Return every line from the listing where the word "cursor" occurs.

EXCERPTED DATA below:

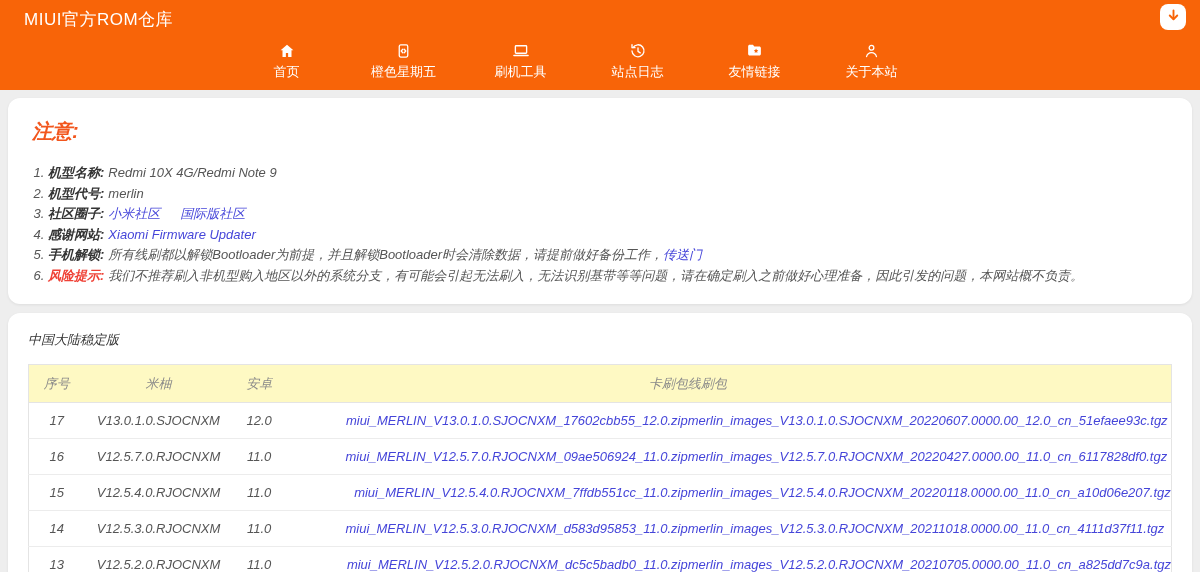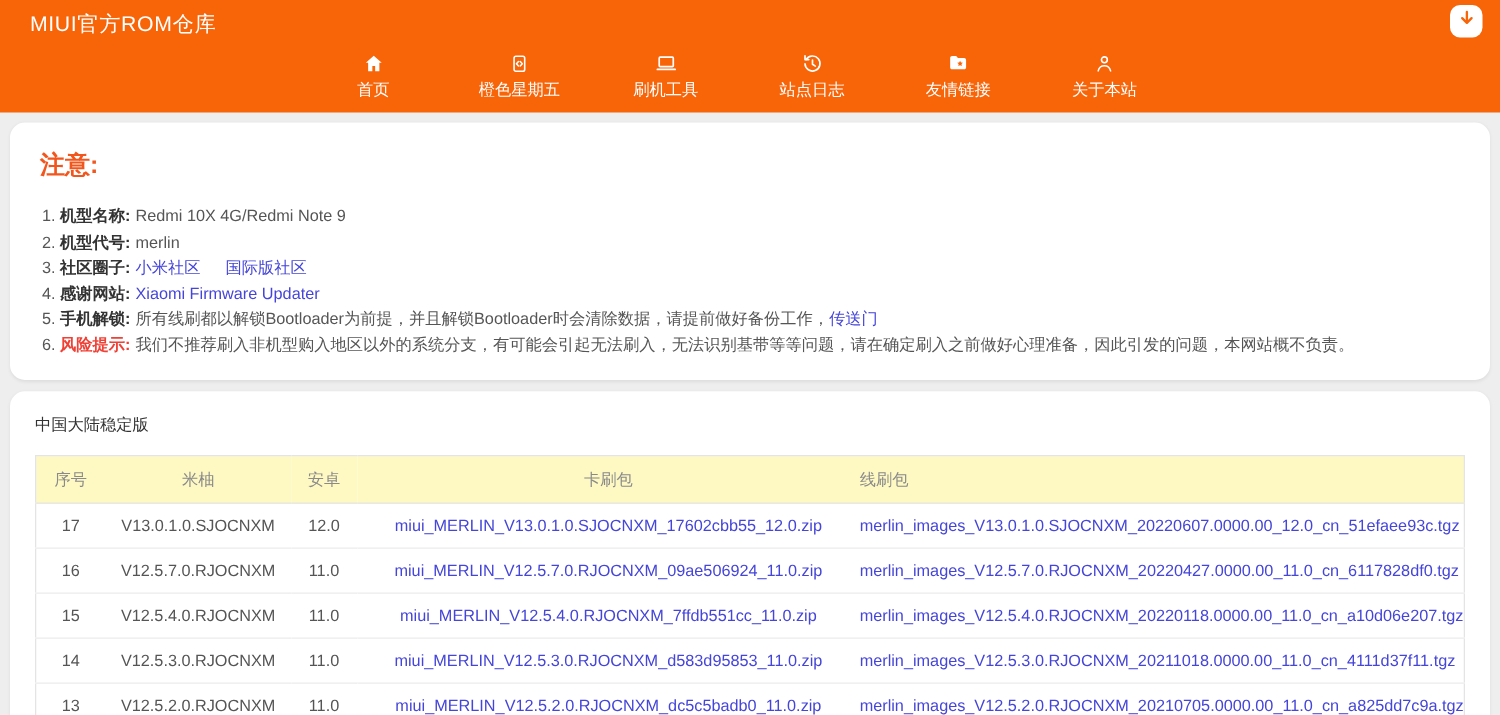--- a/index.html
+++ b/index.html
@@ -4,28 +4,28 @@
 <style>
   * { margin:0; padding:0; box-sizing:border-box; }
   html,body { width:1200px; height:572px; overflow:hidden; background:#eeeeee;
     font-family:"Liberation Sans","DejaVu Sans",sans-serif; }
 
   
   .site-header { position:relative; height:90px; background:#f86408; padding:8px 24px 0; }
   .site-title { color:#fff; font-size:17px; font-weight:normal; letter-spacing:.5px; }
   .dl-btn { position:absolute; top:4px; right:14px; width:26px; height:26px; background:#fff;
     border-radius:8px; display:flex; align-items:center; justify-content:center; cursor:pointer; }
-  .main-nav { position:absolute; bottom:9px; right:24px; width:936px; display:flex; }
+  .main-nav { position:absolute; bottom:9px; right:36px; width:936px; display:flex; }
   .nav-item { width:117px; display:flex; flex-direction:column; align-items:center; gap:3px; cursor:pointer; }
   .nav-icon { height:19px; display:flex; align-items:center; justify-content:center; }
   .nav-icon svg { display:block; }
   .nav-label { color:#fff; font-size:13px; white-space:nowrap; }
 
   
-  .card { background:#fff; margin:8px 8px 0; border-radius:12px; box-shadow:0 1px 3px rgba(0,0,0,.07); }
+  .card { background:#fff; margin:8px 8px 0; border-radius:12px; box-shadow:0 1px 3px rgba(0,0,0,.07);font-style:italic; }
   .notice-card { padding:14px 24px 18px; }
   .notice-title { font-size:20px; font-weight:bold; color:#f2561d; margin:6px 0 18px; }
   .notice-list { margin-left:16px; font-size:13px; color:#555; }
   .notice-list li { line-height:20.5px; }
   .item-label { font-weight:bold; color:#333; margin-right:4px; }
   .item-label.red { color:#ef4136; }
   .item-text { color:#555; }
   a.text-link { color:#4545d9; text-decoration:none; }
   .notice-list a + a { margin-left:20px; }
 
@@ -33,21 +33,21 @@
   .table-card { margin-top:9px; padding:18px 20px 0; }
   .section-title { font-size:13px; color:#333; }
   table.rom-table { width:100%; margin-top:15px; border-collapse:collapse; font-size:13px;
     border:1px solid #e4e4e4; }
   .rom-table th { height:38px; background:#fef9c3; color:#8a8a8a; font-weight:normal;
     border-bottom:1px solid #e4e4e4; }
   .rom-table td { height:36px; color:#555; border-bottom:1px solid #ececec; }
   .rom-table th:nth-child(1), .rom-table td:nth-child(1) { width:75px;  text-align:center; }
   .rom-table th:nth-child(2), .rom-table td:nth-child(2) { width:160px; text-align:center; }
   .rom-table th:nth-child(3), .rom-table td:nth-child(3) { width:66px;  text-align:center; }
-  .rom-table th:nth-child(4), .rom-table td:nth-child(4) { width:430px; text-align:center; }
+  .rom-table th:nth-child(4), .rom-table td:nth-child(4) { width:430px; text-align:right; }
   .rom-table th:nth-child(5), .rom-table td:nth-child(5) { text-align:left; }
 </style>
 </head>
 <body>
 
 <header class="site-header">
   <div class="site-title">MIUI官方ROM仓库</div>
   <div class="dl-btn">
     <span>
       <svg width="15" height="15" viewBox="0 0 24 24" fill="none" stroke="#f86408" stroke-width="3" stroke-linecap="round" stroke-linejoin="round">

End of EXCERPTED DATA.

EXPECTED ANSWER:
     border-radius:8px; display:flex; align-items:center; justify-content:center; cursor:pointer; }
   .nav-item { width:117px; display:flex; flex-direction:column; align-items:center; gap:3px; cursor:pointer; }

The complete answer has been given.